* _Activity_
A stretch of the entries below is to be set down exactly, running from the line with "[92,322,278,334] (şu anda" through the line with "[175,422,264,439] yaptığı şey: ->", both included, and no other line.

* _Given information_
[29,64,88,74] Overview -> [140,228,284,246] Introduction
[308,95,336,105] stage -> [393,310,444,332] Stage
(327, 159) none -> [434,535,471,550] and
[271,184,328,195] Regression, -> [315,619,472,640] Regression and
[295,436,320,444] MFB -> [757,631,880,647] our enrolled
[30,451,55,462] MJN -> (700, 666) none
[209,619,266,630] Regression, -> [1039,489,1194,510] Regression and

---

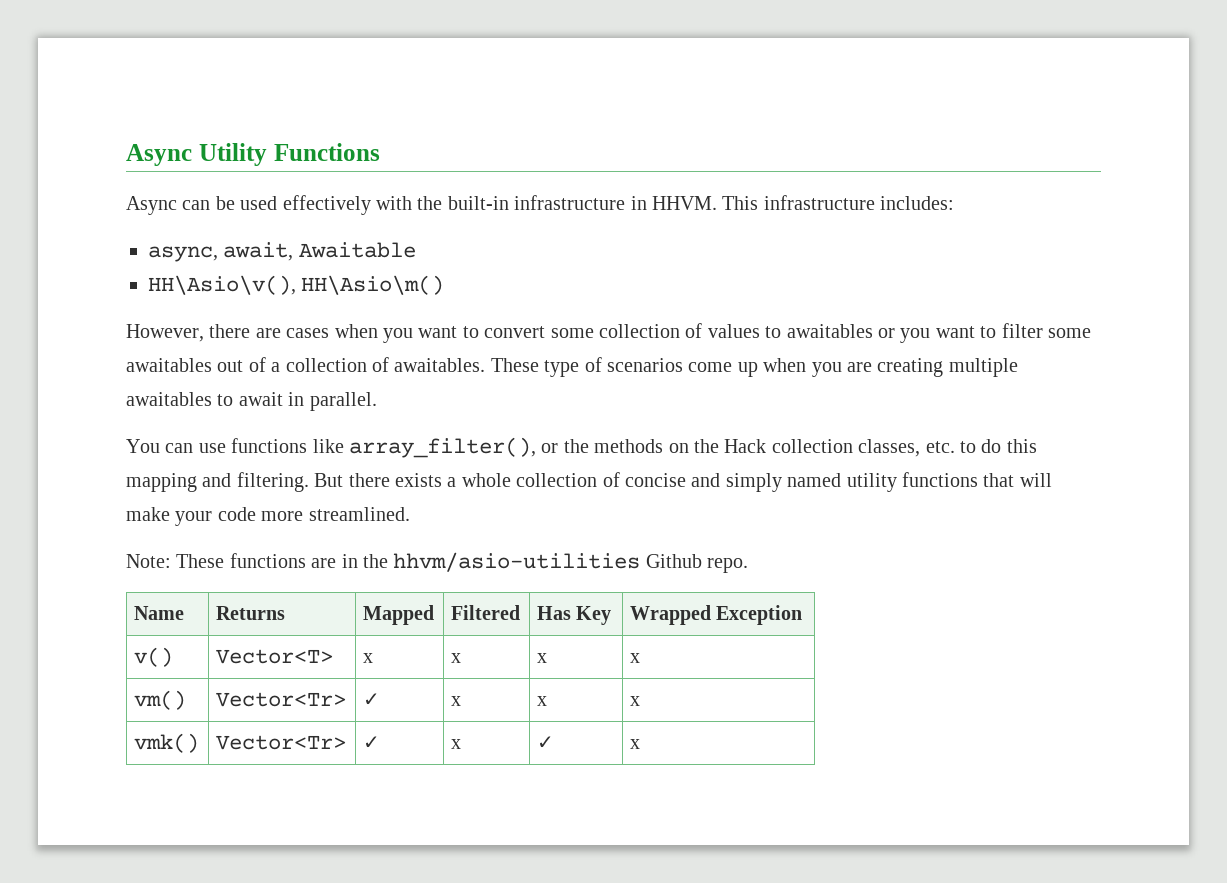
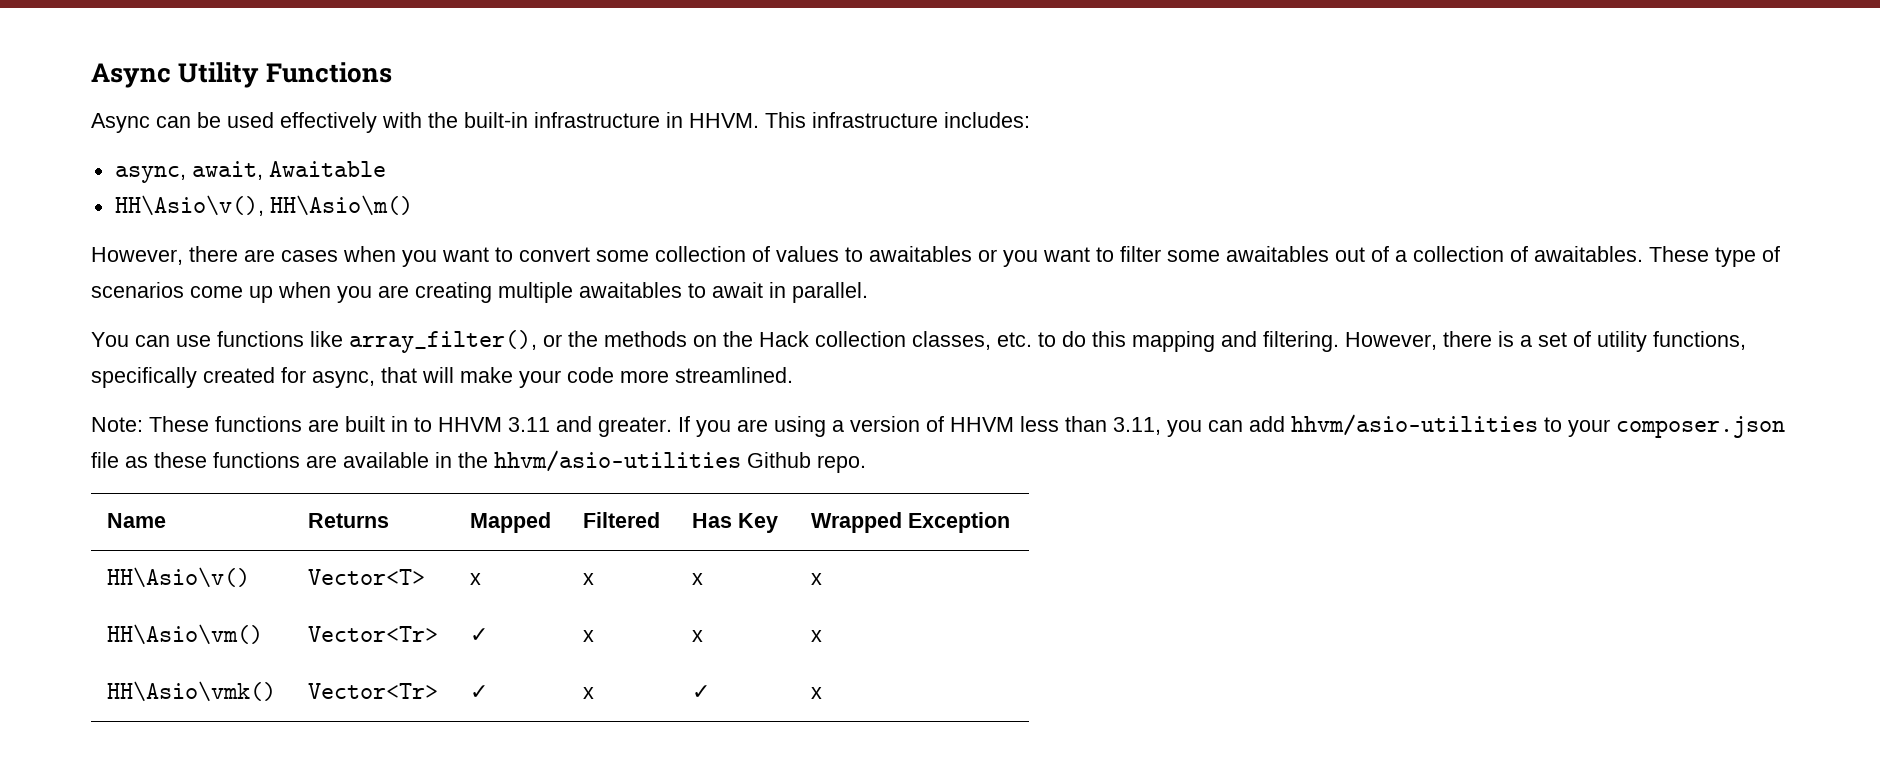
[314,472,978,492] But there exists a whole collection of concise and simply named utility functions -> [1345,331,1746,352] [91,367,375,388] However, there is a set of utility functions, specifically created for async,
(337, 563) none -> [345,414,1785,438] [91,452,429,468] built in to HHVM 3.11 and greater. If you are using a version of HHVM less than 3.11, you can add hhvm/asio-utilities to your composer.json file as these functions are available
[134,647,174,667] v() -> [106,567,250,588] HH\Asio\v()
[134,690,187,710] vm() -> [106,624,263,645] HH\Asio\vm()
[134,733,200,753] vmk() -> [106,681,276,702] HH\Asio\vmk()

...

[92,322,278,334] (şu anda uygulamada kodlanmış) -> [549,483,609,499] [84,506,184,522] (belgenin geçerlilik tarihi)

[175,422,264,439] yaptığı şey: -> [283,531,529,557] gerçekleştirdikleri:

* _Response to this exercise_
[92,322,278,334] (şu anda uygulamada kodlanmış) -> [549,483,609,499] [84,506,184,522] (belgenin geçerlilik tarihi)

[175,422,264,439] yaptığı şey: -> [283,531,529,557] gerçekleştirdikleri:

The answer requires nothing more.